Technology
10 minute read

The Back End: Using Gatsby.js and Node.js for Static Site Updates

Furkan is an experienced full-stack developer who has worked remotely since 2016. His main expertise includes Java, Angular, and Heroku.

In this article series, we will develop a static content website prototype. It will generate daily-updated, simple static HTML pages for popular GitHub repositories to track their latest releases. Static web page generation frameworks have great features to achieve that—we’ll use Gatsby.js, one of the most popular.

In Gatsby, there are many ways to collect data for a front end without having a back end (serverless), Headless CMS platforms and Gatsby source plugins among them. But we will implement a back end to store basic information about GitHub repositories and their latest releases. Thus, we will have full control over both our back end and front end.

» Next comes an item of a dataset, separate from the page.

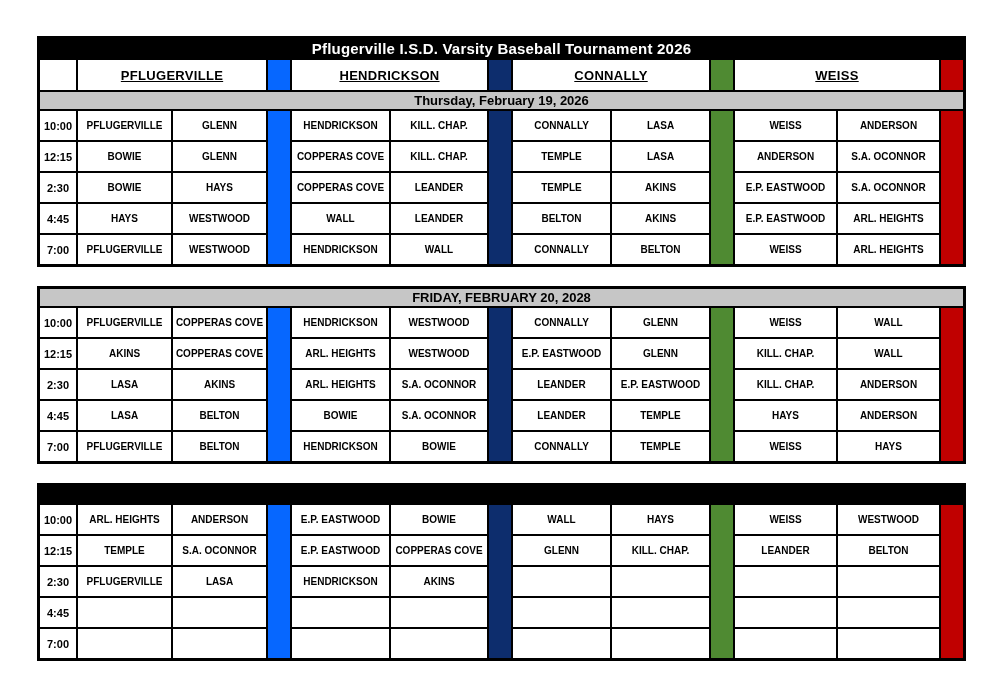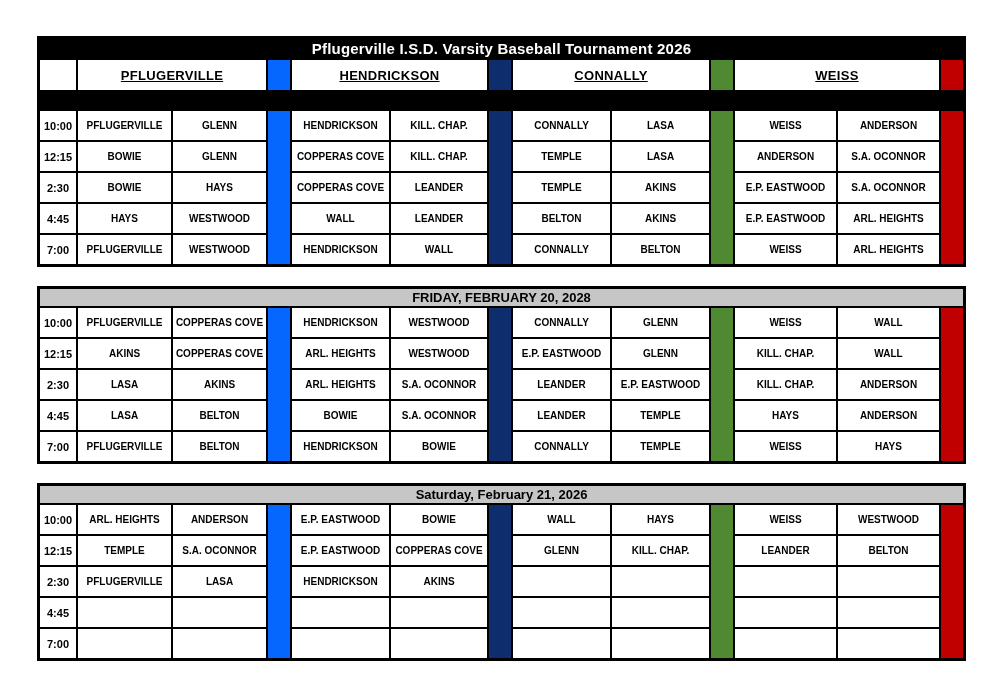"Thursday, February 19, 2026" div.day-bar { html: none -> <div>Thursday, February 19, 2026</div> }
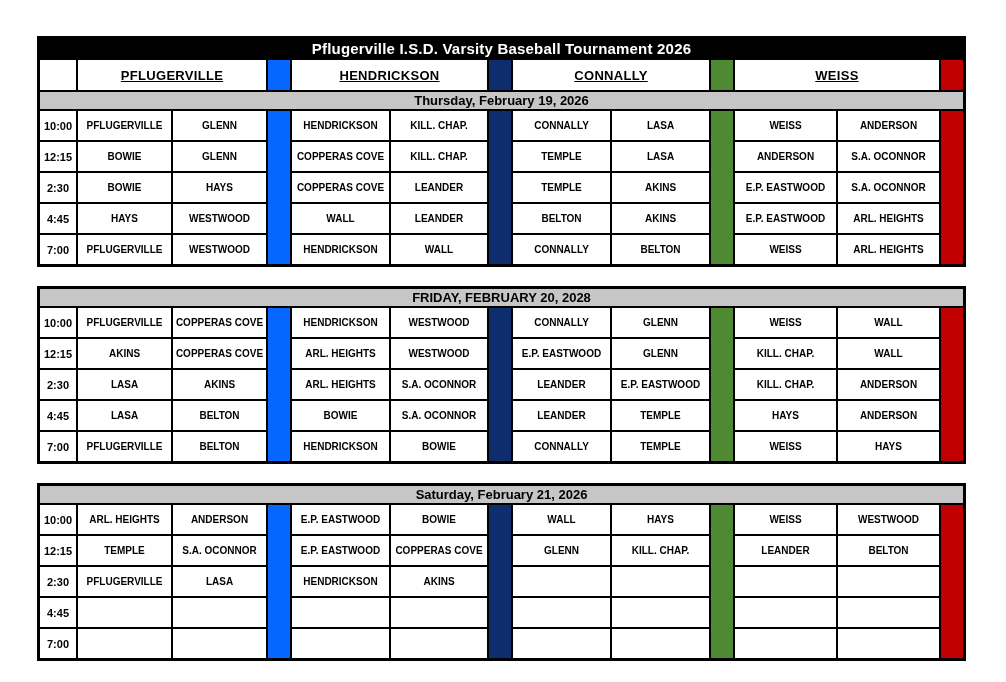"Saturday, February 21, 2026" div.day-bar { html: <div>Saturday, February 21, 2026</div> -> none }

Also, I’ll cover a set of tools to trigger a daily update of your application. You can also trigger it manually or whenever some specific event happens.

Our front-end application will be run on Netlify, and the back-end application will be working on Heroku using a free plan. It will sleep periodically: “When someone accesses the app, the dyno manager will automatically wake up the web dyno to run the web process type.” So, we can wake up it via AWS Lambda and AWS CloudWatch. As of this writing, this is the most cost-effective way to have a prototype online 24/7.

Our Node Static Website Example: What to Expect

To keep these articles focused on one topic, I won’t be covering authentication, validation, scalability, or other general topics. The coding part of this article will be as simple as possible. The structure of the project and usage of the correct set of tools are more important.

In this first part of the series, we will develop and deploy our back-end application. In the second part, we will develop and deploy our front-end application, and trigger daily builds.

The Node.js Back End

The back-end application will be written in Node.js (not mandatory, but for simplicity) and all communications will be over REST APIs. We will not collect data from the front end in this project. (If you are interested in doing that, have a look at Gatsby Forms.)

First, we will start by implementing a simple REST API back end that exposes the CRUD operations of the repository collection in our MongoDB. Then we will schedule a cron job that consumes GitHub API v4 (GraphQL) in order to update documents in this collection. Then we will deploy all this to the Heroku cloud. Finally, we’ll trigger a rebuild of the front end at the end of our cron job.

The Gatsby.js Front End

In the second article, we will focus on the implementation of the createPages API. We will gather all repositories from the back end and will generate a single home page that contains a list of all repositories, plus a page for each repository document returned. Then we’ll deploy our front end to Netlify.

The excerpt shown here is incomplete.